Before-and-after change records
○ ○ ○

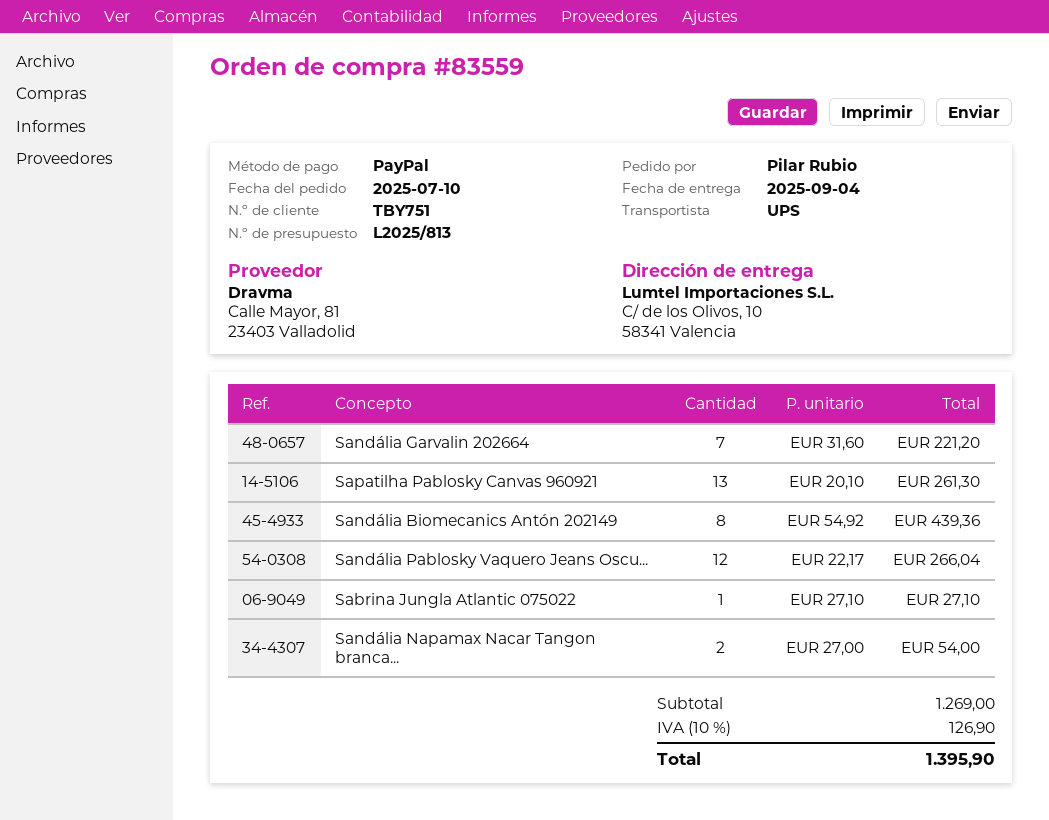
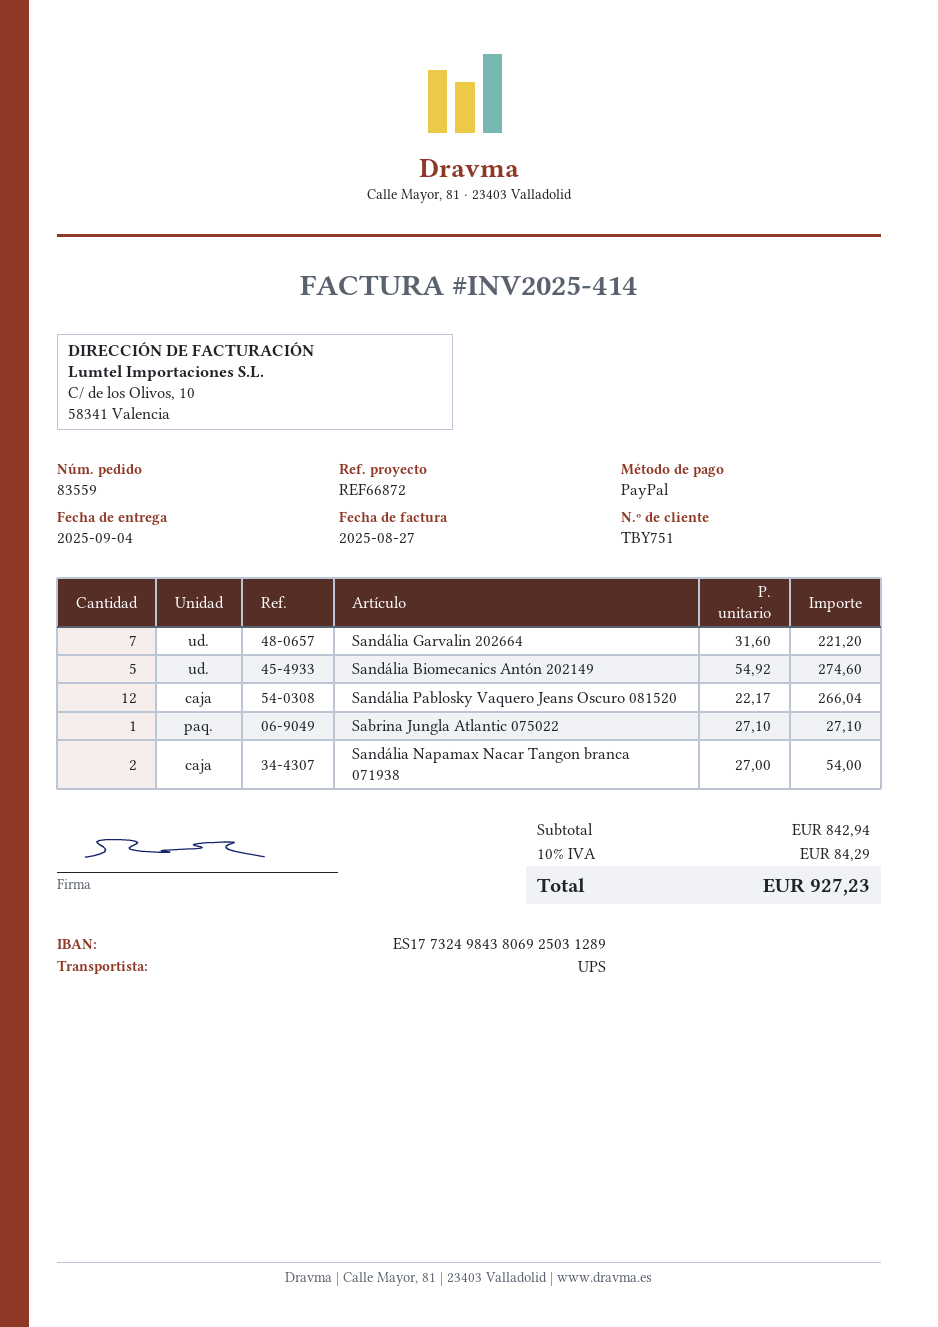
Sapatilha Pablosky Canvas 960921: 13 x 20.10 = 261.30 -> none
Sandália Biomecanics Antón 202149: 8 x 54.92 = 439.36 -> 5 x 54.92 = 274.60
subtotal: 1269.00 -> 842.94
tax: 10% = 126.90 -> 10% = 84.29
total: 1395.90 -> 927.23

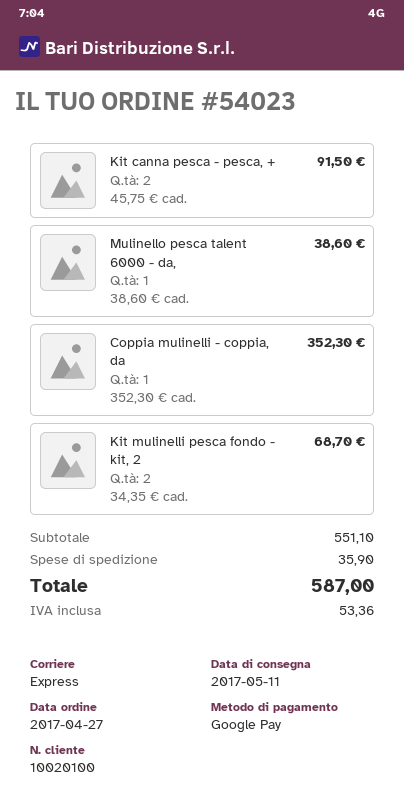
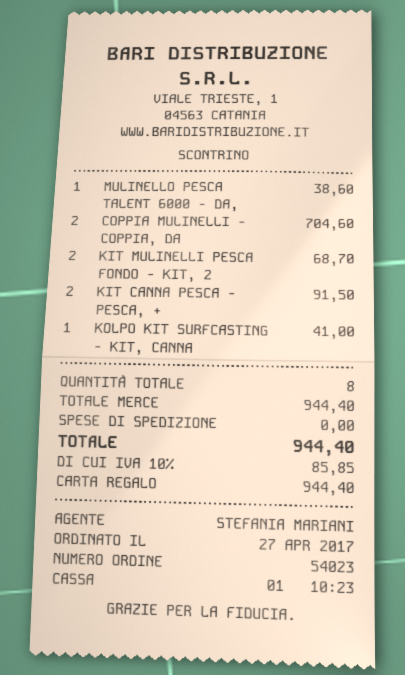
payment method: Google Pay -> gift card
Coppia mulinelli - coppia, da: 1 for 352.30 -> 2 for 704.60
KOLPO KIT SURFCASTING - KIT, CANNA: none -> 1 for 41.00
subtotal: 551.10 -> 944.40
shipping: 35.90 -> 0.00
tax: 53.36 -> 85.85
total: 587.00 -> 944.40

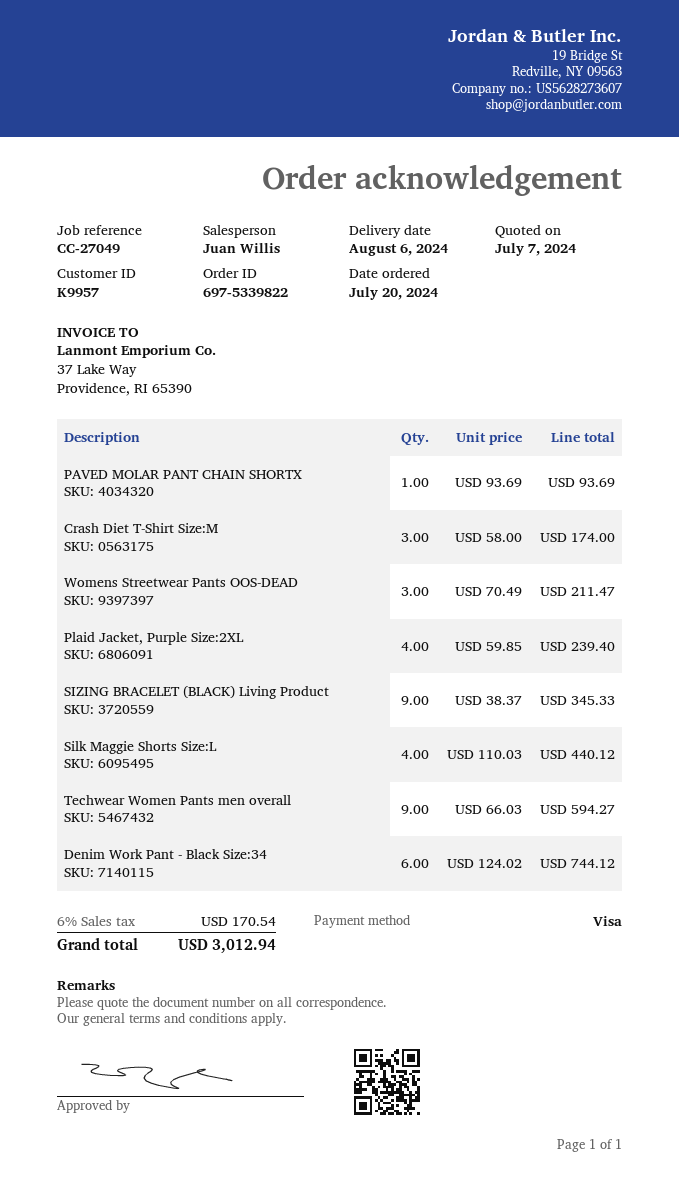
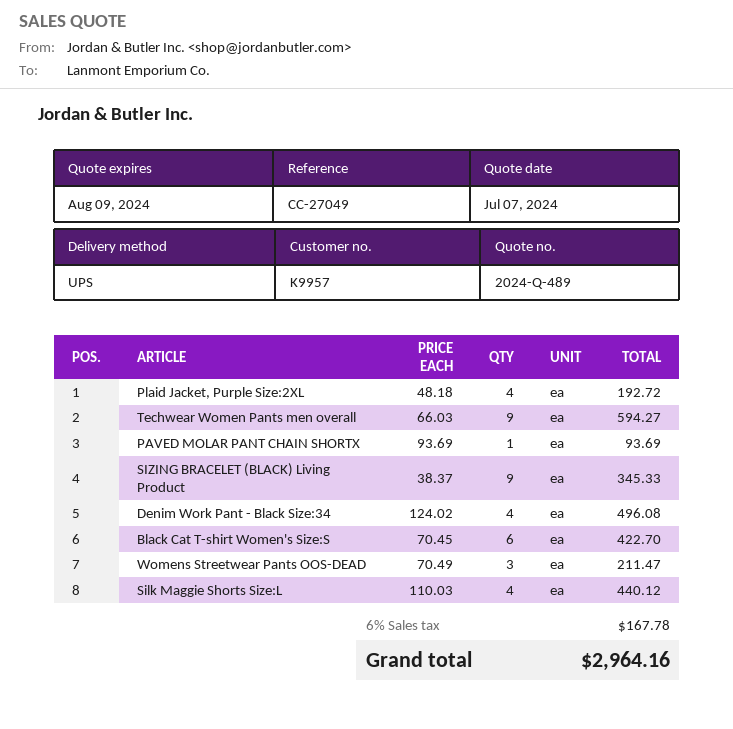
Crash Diet T-Shirt Size:M: 3 x 58.00 = 174.00 -> none
Plaid Jacket, Purple Size:2XL: 4 x 59.85 = 239.40 -> 4 x 48.18 = 192.72
Denim Work Pant - Black Size:34: 6 x 124.02 = 744.12 -> 4 x 124.02 = 496.08
Black Cat T-shirt Women's Size:S: none -> 6 x 70.45 = 422.70
tax: 6% = 170.54 -> 6% = 167.78
total: 3012.94 -> 2964.16

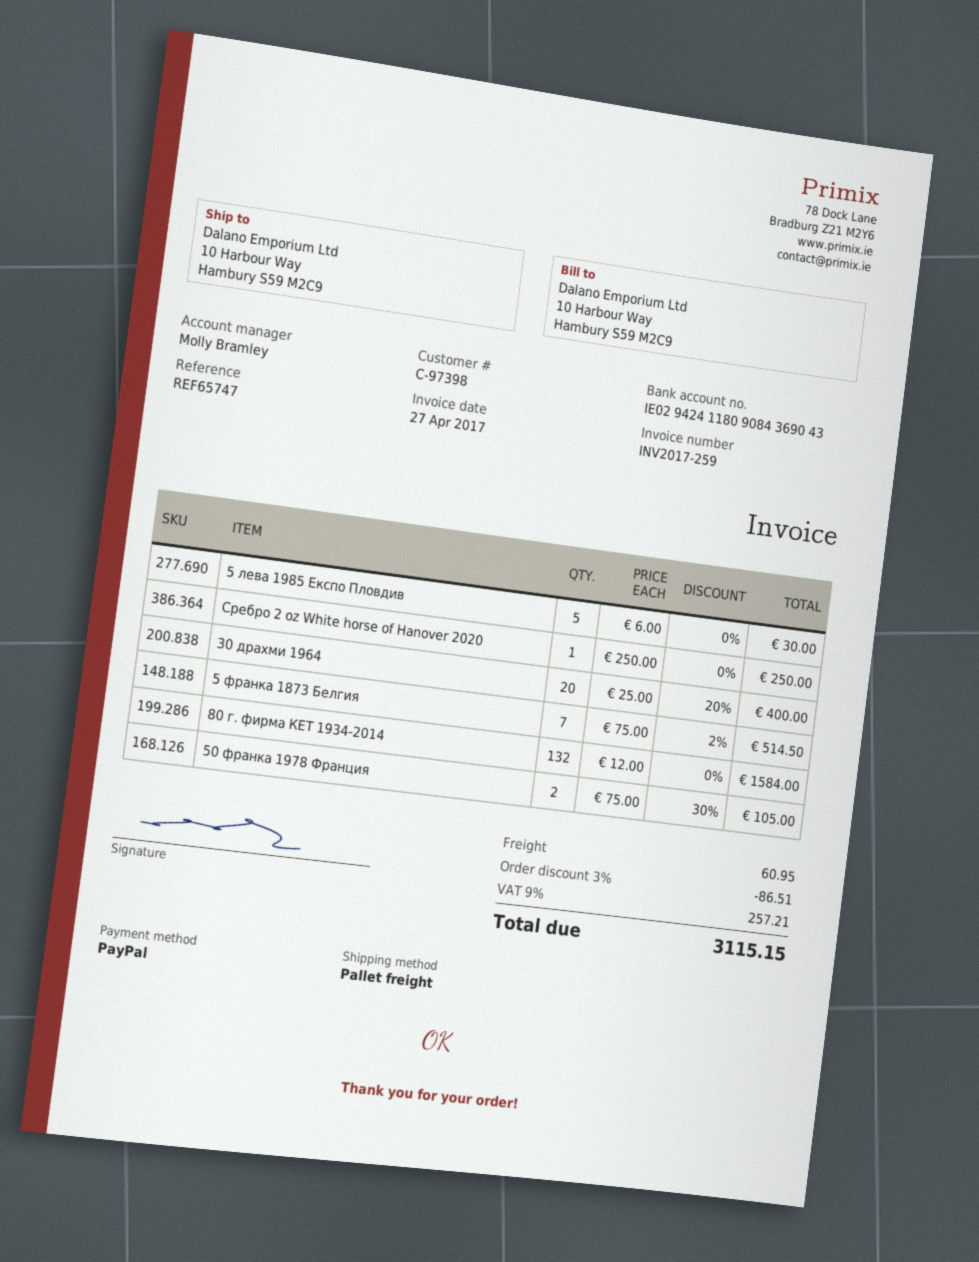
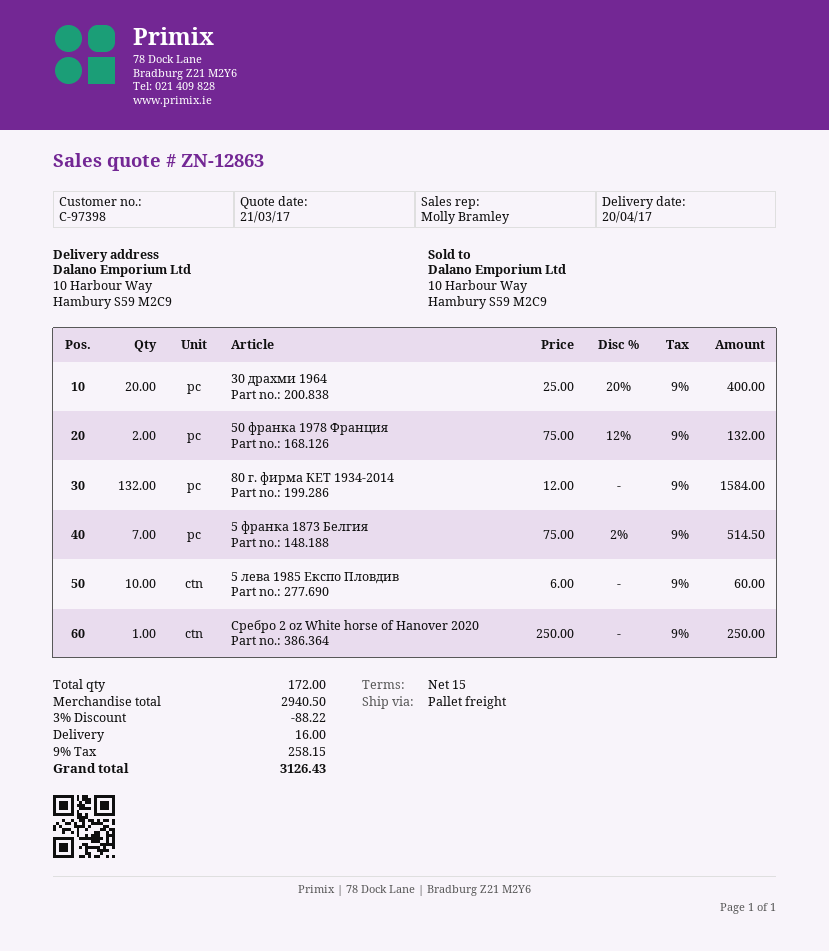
5 лева 1985 Експо Пловдив: 5 x 6.00 = 30.00 -> 10 x 6.00 = 60.00
50 франка 1978 Франция: 2 x 75.00 - 30% = 105.00 -> 2 x 75.00 - 12% = 132.00
discount: 3% = 86.51 -> 3% = 88.22
shipping: 60.95 -> 16.00
tax: 9% = 257.21 -> 9% = 258.15
total: 3115.15 -> 3126.43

○ ○ ○

The expected output is an exact copy of the lines from the one with "Coppia mulinelli - coppia, da: 1" to the final line of the entries above, pictures excepted; please include both ends.

Coppia mulinelli - coppia, da: 1 for 352.30 -> 2 for 704.60
KOLPO KIT SURFCASTING - KIT, CANNA: none -> 1 for 41.00
subtotal: 551.10 -> 944.40
shipping: 35.90 -> 0.00
tax: 53.36 -> 85.85
total: 587.00 -> 944.40

Crash Diet T-Shirt Size:M: 3 x 58.00 = 174.00 -> none
Plaid Jacket, Purple Size:2XL: 4 x 59.85 = 239.40 -> 4 x 48.18 = 192.72
Denim Work Pant - Black Size:34: 6 x 124.02 = 744.12 -> 4 x 124.02 = 496.08
Black Cat T-shirt Women's Size:S: none -> 6 x 70.45 = 422.70
tax: 6% = 170.54 -> 6% = 167.78
total: 3012.94 -> 2964.16

5 лева 1985 Експо Пловдив: 5 x 6.00 = 30.00 -> 10 x 6.00 = 60.00
50 франка 1978 Франция: 2 x 75.00 - 30% = 105.00 -> 2 x 75.00 - 12% = 132.00
discount: 3% = 86.51 -> 3% = 88.22
shipping: 60.95 -> 16.00
tax: 9% = 257.21 -> 9% = 258.15
total: 3115.15 -> 3126.43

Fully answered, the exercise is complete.